Torna con forza in Israele lo scontro tra maggioranza e opposizione sulla riforma giudiziaria del governo di destra nonostante il premier Netanyahu, in un’intervista ieri al Wall Street Journal, abbia indicato di voler eliminare le parti più contestate del progetto di legge in cantiere. Ma in questi giorni sono altre due le questioni che infiammano il dibattito interno. La prima è il pesante attacco la ministra per le Questioni nazionali, Orit Struck (Sionismo religioso)   e il suo collega alla Sicurezza nazionale, Itamar Ben Gvir (Potere ebraico), hanno lanciato ai capi delle Forze armate e di intelligence, responsabili a loro dire di aver minacciato misure punitive per i coloni autori, la scorsa settimana, di gravi raid contro diversi villaggi palestinesi – auto e case date alle fiamme, decine di feriti, un morto – dopo l’uccisione in un attacco armato palestinese di quattro israeliani nei pressi dell’insediamento di Eli (Nablus). La seconda questione è la possibile, i partiti della destra estrema al governo la invocano a gran voce, ampia operazione militare nella Cisgiordania settentrionale che, secondo indiscrezioni di stampa, dovrebbe prevedere la rioccupazione temporanea (48 ore) della città di Jenin, roccaforte della militanza armata palestinese che prende di mira i soldati e i coloni israeliani che abitano negli insediamenti costruiti in violazione di leggi e risoluzioni internazionali nei Territori palestinesi occupati.

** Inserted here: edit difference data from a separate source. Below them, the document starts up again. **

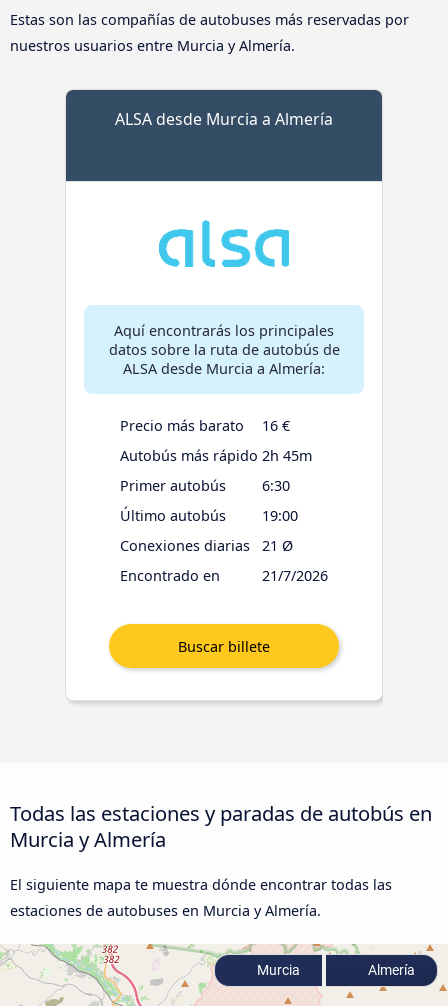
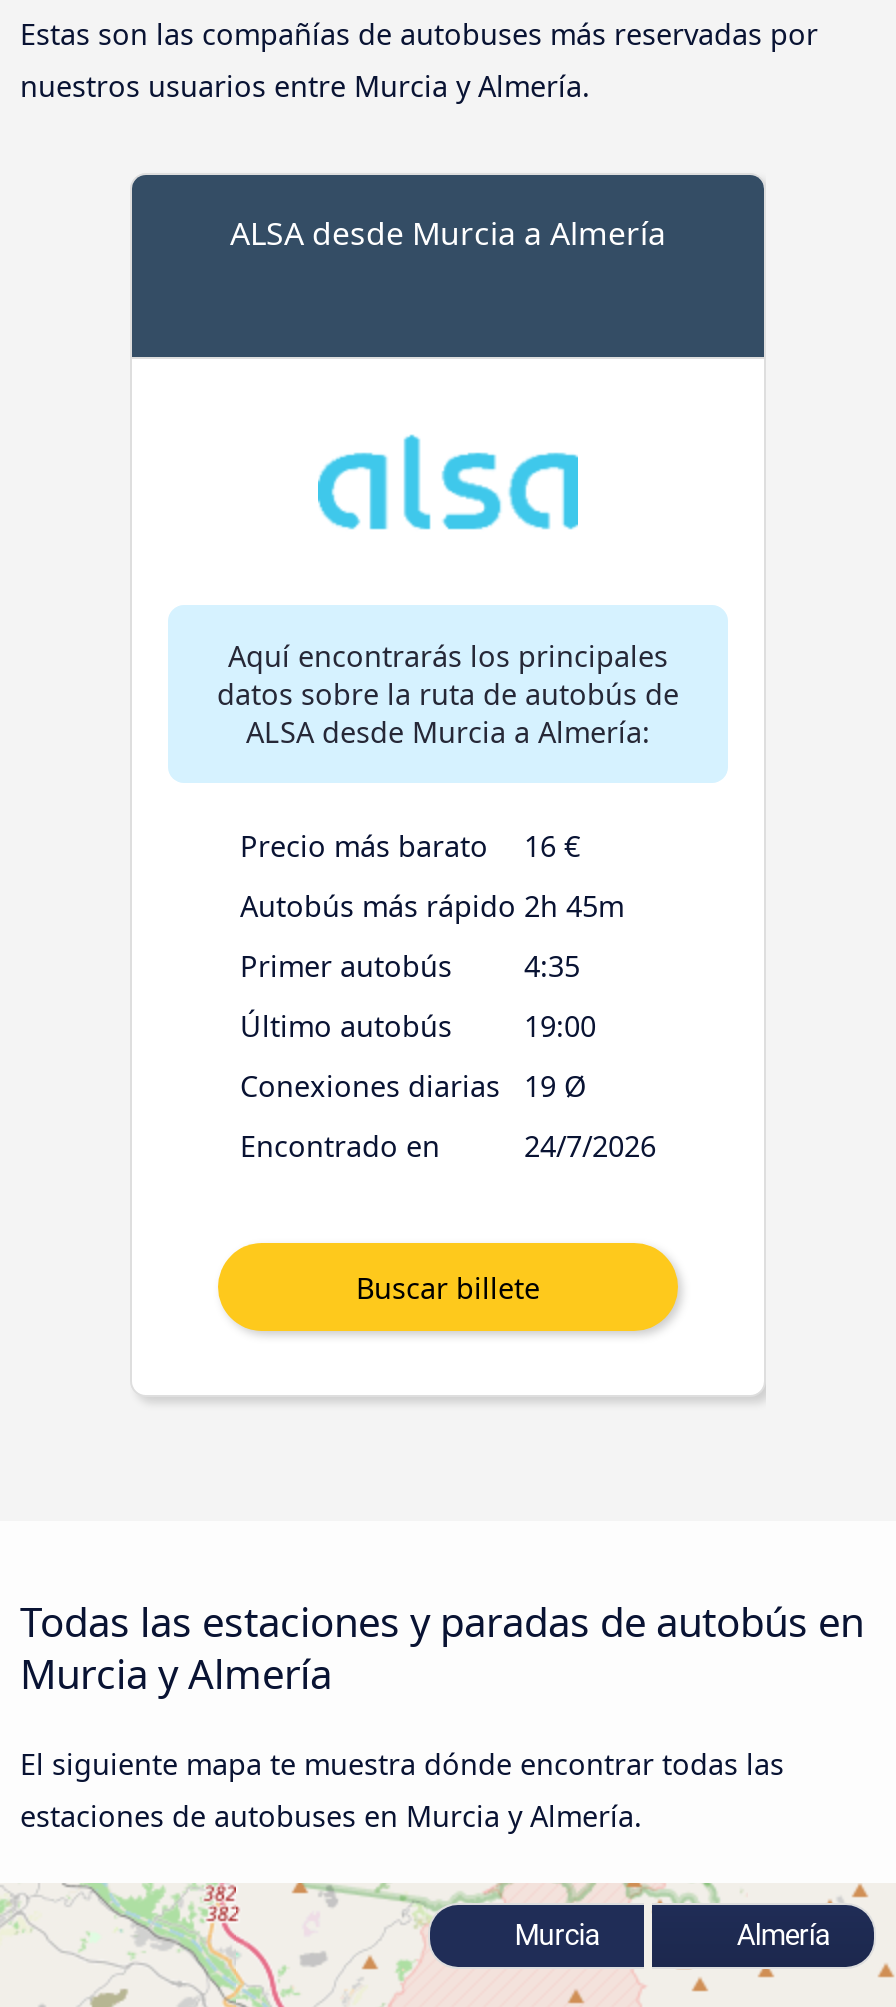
- Primer autobús 6:30
+ Primer autobús 4:35

- Conexiones diarias 21 Ø
+ Conexiones diarias 19 Ø

- 21/7/2026
+ 24/7/2026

All’operazione militare contro Jenin – destinata prevedibilmente a concludersi con un bilancio alto di uccisi e feriti non solo tra i palestinesi e, forse, a non raggiungere i suoi scopi  – sono legati anche il ruolo e il futuro dell’Autorità nazionale palestinese nata nel maggio del 1994 dalla firma degli Accordi di Oslo tra Yasser Arafat e Yitzhak Rabin nel settembre dell’anno prima. Guidata dall’88enne Abu Mazen, l’Anp sta vivendo una fase delicatissima in cui è schiacciata tra le pressioni di Israele che vuole il suo intervento contro le organizzazioni della lotta armata, particolarmente a Jenin e a Nablus, e quelle della popolazione palestinese che, invece, appoggia in massa gli attacchi a coloni e soldati, l’unica strada, secondo gli intervistati degli ultimi sondaggi, che può condurre alla fine dell’occupazione militare dopo il fallimento degli Accordi di Oslo e la mancata nascita dello Stato di Palestina in Cisgiordania, Gaza e Gerusalemme Est. A ciò si aggiunge la crescita in Cisgiordania della popolarità dei movimenti islamisti Hamas e Jihad.

«Tra i problemi più seri non dimentichiamo la rivalità tra i possibili successori di Abu Mazen, molto anziano e ammalato, che contribuisce ad aggravare la precarietà dell’Anp. Un’uscita di scena improvvisa del presidente potrebbe innescare una battaglia per la successione con conseguenze imprevedibili e sfociare persino in scontri armati e in una cantonizzazione della Cisgiordania», ci diceva qualche giorno fa un ex dirigente di Fatah, il partito di Abu Mazen, che ha chiesto di rimanere anonimo.

Ai vertici politici e militari israeliani l’interrogativo su casa fare dell’Anp è aperto. Netanyahu sembra ancora convinto della funzione utile dell’Anp per Israele – lo ha ribadito giorni fa in conversazioni riservate riferite dai media – perché garantisce posti di lavoro e servizi pubblici a milioni di palestinesi sgravando l’occupazione militare di queste responsabilità. Israele però vuole che l’Anp svolga la sua funzione «antiterroristica» stabilita dagli Accordi di Oslo. L’ha ricordato il ministro della difesa Yoav Gallant nella conversazione telefonica avuta a inizio settimana con il numero 2 (di fatto) dell’Anp, Hussein Sheikh, ritenuto l’esponente palestinese preferito da Israele per la successione ad Abu Mazen.

Si levano però con più insistenza le voci, della destra radicale, che affermano che «Israele non può permettere» che la Cisgiordania «diventi un’altra Gaza». L’influente Meir Ben Shabbat, ex consigliere del governo per la Sicurezza nazionale, ha scritto nelle ultime ore su Israel HaYom che il governo deve decidere «come dovrà essere trattata l’Anp, parte del problema o parte della soluzione?» prima di lanciare l’operazione contro Jenin. «Se l’obiettivo dell’operazione è liberare l’area e poi di consegnarla all’Autorità palestinese, allora non vale i rischi associati a un’offensiva così vasta», spiega Ben Shabbat che, è evidente, vedrebbe con favore la fine dell’Anp perché non in grado di combattere i gruppi armati palestinesi.